Posted at 8:50 PM, Oct 05, 2020
and last updated 2020-10-05 23:22:49-04

BALTIMORE — On Monday, Baltimore City joined cities from around the country to change the name of Columbus Day.

That vote came as a group called Indigenous Strong was outside city hall in support of the change.

They say the bill was originally introduced in 2016 and after 4 years it's about time.

“Sometimes people forget that native people are in Baltimore," said Jessica Dickerson with Indigenous Strong. "To us, to see someone like Columbus that has done so much harm to our people to our land, to see him celebrated and have a day is just like baffling.”

Andre DiMino with Italian American One Voice Coalition said the attacks on Columbus’s name and statues aren’t fair or right.

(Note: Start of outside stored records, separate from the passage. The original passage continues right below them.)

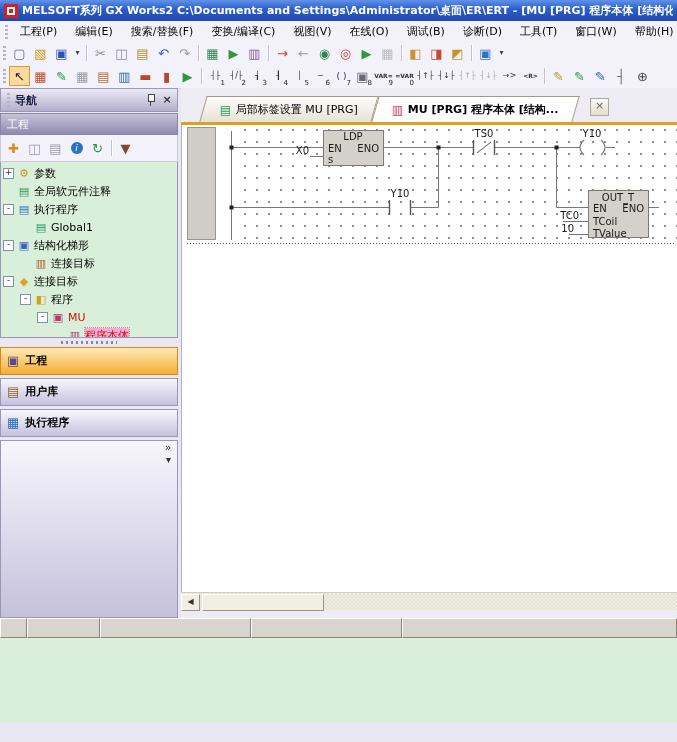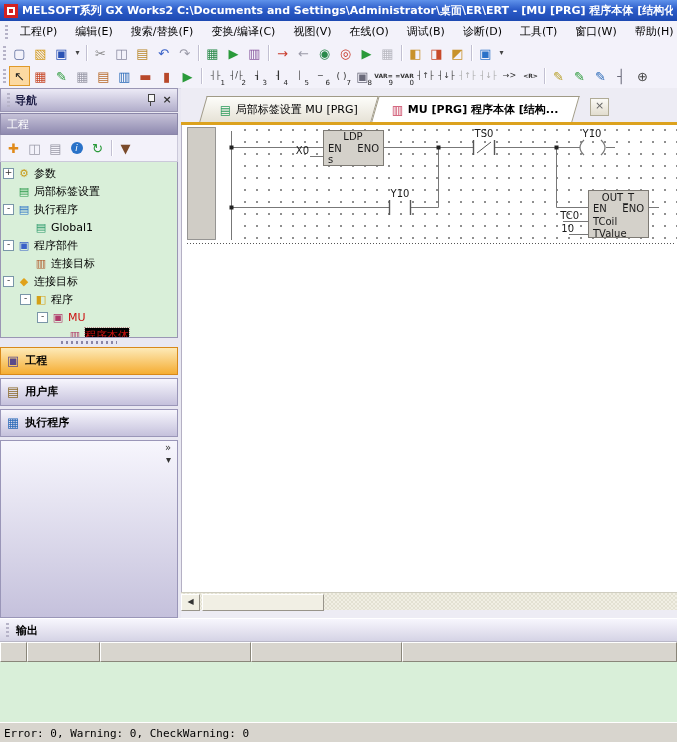--- a/index.html
+++ b/index.html
@@ -386,7 +386,7 @@
         <div class="treerow" style="padding-left: 2px;">
           <span class="exp" style="visibility: hidden;"></span>
           <span class="ticon" style="color: rgb(42, 154, 74);"><span>▤</span></span>
-          <span class="tlabel">局部标签设置</span>
+          <span class="tlabel">全局软元件注释</span>
         </div>
         <div class="treerow" style="padding-left: 2px;">
           <span class="exp">-</span>

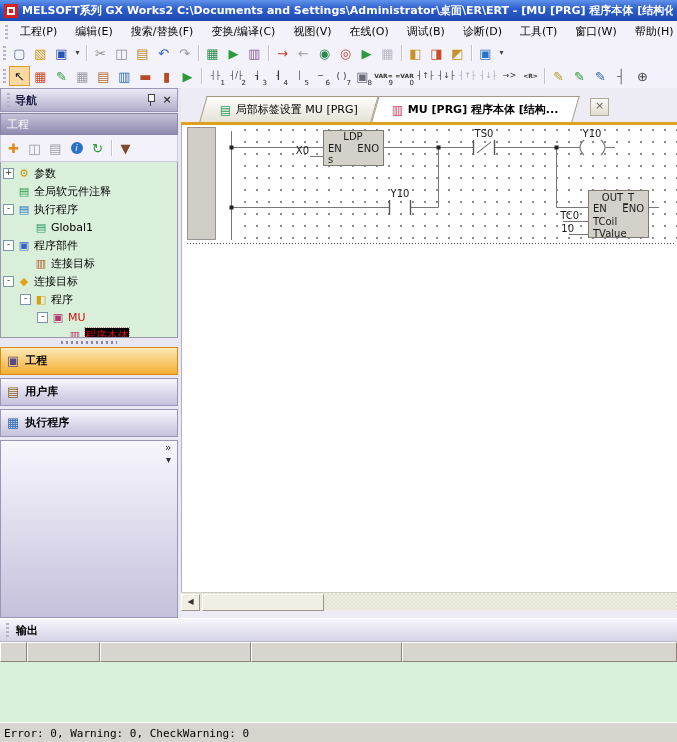--- a/index.html
+++ b/index.html
@@ -401,7 +401,7 @@
         <div class="treerow" style="padding-left: 2px;">
           <span class="exp">-</span>
           <span class="ticon" style="color: rgb(58, 98, 200);"><span>▣</span></span>
-          <span class="tlabel">程序部件</span>
+          <span class="tlabel">结构化梯形</span>
         </div>
         <div class="treerow" style="padding-left: 19px;">
           <span class="exp" style="visibility: hidden;"></span>

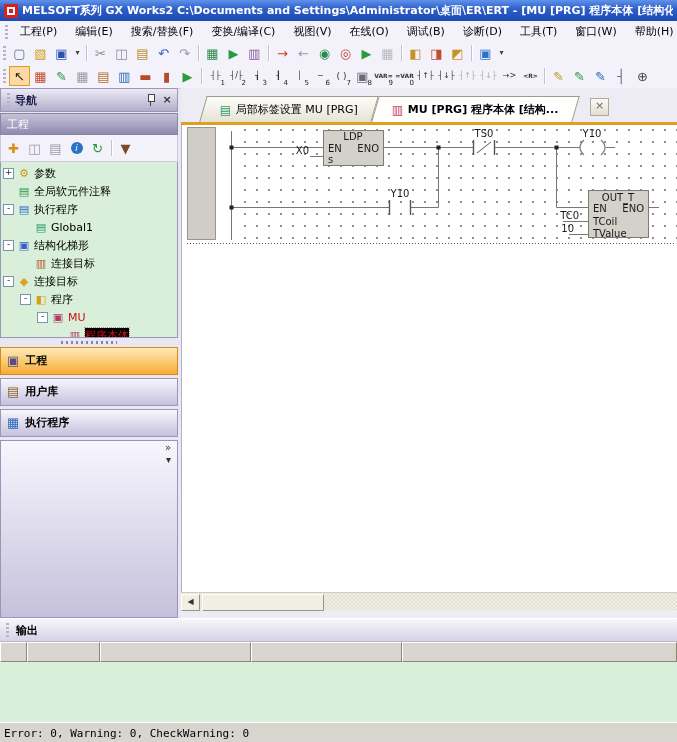--- a/index.html
+++ b/index.html
@@ -62,7 +62,7 @@
   .ticon{width:14px;text-align:center;font-size:11px;flex:0 0 auto;}
   .tlabel{font-size:11px;}
   .red .tlabel{color:#cc1111;}
-  .sel .tlabel{background:#000000;outline:1px dotted #c09090;}
+  .sel .tlabel{background:#f9a8d4;outline:1px dotted #c09090;}
   .vsplit{height:9px;flex:0 0 auto;display:flex;align-items:center;justify-content:center;}
   .hgripdots{width:56px;height:3px;
     background:repeating-linear-gradient(90deg,#8a86a8 0 2px,transparent 2px 5px);}

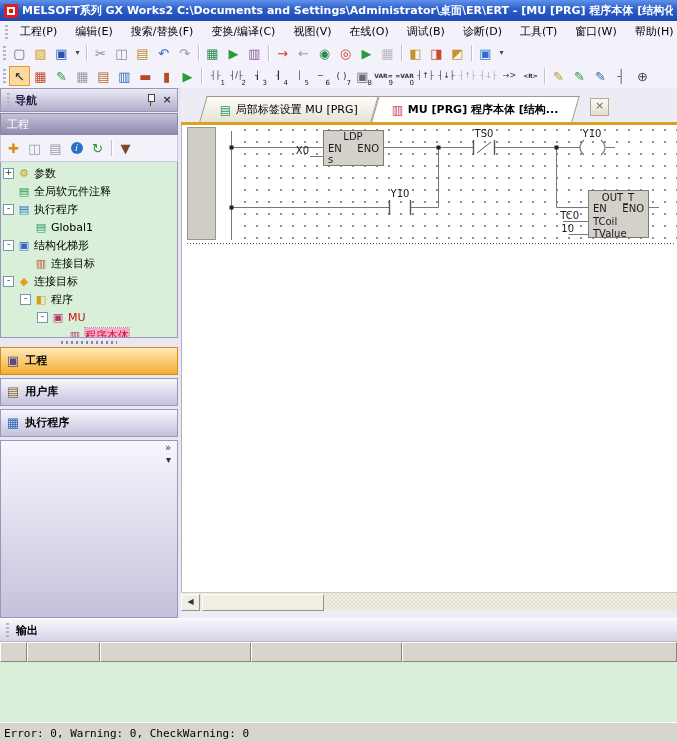--- a/index.html
+++ b/index.html
@@ -540,10 +540,6 @@
   </div>
 
   <div class="outputpanel">
-    <div class="outheader">
-      <span class="vgrip"></span>
-      <span>输出</span>
-    </div>
     <div class="outcols">
 
     <span class="outcol c0"></span>

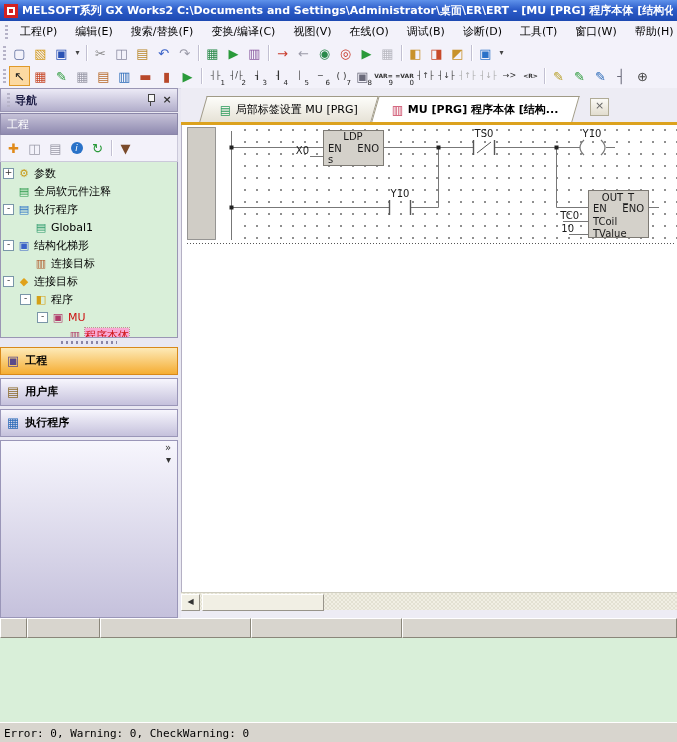--- a/index.html
+++ b/index.html
@@ -551,9 +551,6 @@
     <div class="outbody"></div>
   </div>
 
-  <div class="statusbar">
-    <span>Error: 0, Warning: 0, CheckWarning: 0</span>
-  </div>
 
 </div>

“Columbus is representative of an apology or an atonement to Italian Americans for the discrimination and denigration that they witnessed in the 1890s and early 1900’s," DiMino said. "The first Columbus Day was celebrated in 1892 after the largest single lynching in America of Italian Americans that happened in New Orleans. Statues and Columbus Day were put up as an apology to Italian Americans.”

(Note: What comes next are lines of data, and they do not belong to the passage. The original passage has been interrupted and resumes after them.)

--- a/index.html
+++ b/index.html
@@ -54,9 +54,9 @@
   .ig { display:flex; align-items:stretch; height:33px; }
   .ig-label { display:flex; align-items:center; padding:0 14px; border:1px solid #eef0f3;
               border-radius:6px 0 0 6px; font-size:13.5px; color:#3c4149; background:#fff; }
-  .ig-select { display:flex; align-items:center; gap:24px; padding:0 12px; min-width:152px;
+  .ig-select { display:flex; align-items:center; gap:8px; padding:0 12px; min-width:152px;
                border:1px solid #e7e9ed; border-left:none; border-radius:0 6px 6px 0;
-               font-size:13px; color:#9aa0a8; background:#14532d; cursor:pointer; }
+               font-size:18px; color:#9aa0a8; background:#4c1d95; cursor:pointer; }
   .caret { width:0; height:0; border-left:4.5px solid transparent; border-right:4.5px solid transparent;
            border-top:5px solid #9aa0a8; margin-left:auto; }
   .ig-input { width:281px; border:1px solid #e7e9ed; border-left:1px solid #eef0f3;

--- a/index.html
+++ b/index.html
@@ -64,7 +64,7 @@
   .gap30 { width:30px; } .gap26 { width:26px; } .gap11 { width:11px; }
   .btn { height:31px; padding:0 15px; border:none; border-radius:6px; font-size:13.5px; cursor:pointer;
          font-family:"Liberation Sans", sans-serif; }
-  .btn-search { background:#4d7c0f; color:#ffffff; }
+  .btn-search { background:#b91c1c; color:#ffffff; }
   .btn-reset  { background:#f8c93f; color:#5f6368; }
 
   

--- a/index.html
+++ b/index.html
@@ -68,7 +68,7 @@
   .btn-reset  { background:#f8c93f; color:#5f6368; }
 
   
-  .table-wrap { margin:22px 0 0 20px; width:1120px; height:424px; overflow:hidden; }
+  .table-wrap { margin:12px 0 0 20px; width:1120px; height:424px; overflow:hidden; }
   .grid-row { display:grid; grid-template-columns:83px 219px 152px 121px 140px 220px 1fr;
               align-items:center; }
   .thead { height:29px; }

City Council also passed through a vote to rename the Columbus Obelisk in Heinz Park to honor victims of police violence.

A move that the Baltimore City Police Union President has been strongly against because of the Obelisks proximity to the fallen heroes' monuments in the same park.

All this after a Columbus Statue was torn down and thrown in the Harbor on July 4th.

That statue has since been pulled out of the water and given back to the organization that donated it to the city in the 80's.

“When the Columbus statue came down on 4th of July our organization was not a part of that," Dickerson said. "The next day we were there to smudge the area and pray over the area because that is one sign we don’t have to constantly look at a statue that’s in Baltimore representing someone that’s really caused our people a lot of harm.”

DiMino said it is blatant discrimination to substitute one holiday over another.

"We’ve got nothing against Indigenous people at all. They’ve got their own holiday already, August 9th and the day after Thanksgiving. Why take away such an important day to Italian Americans.”

While both of those bills passed first reading, they still must be signed by the Mayor before they become law.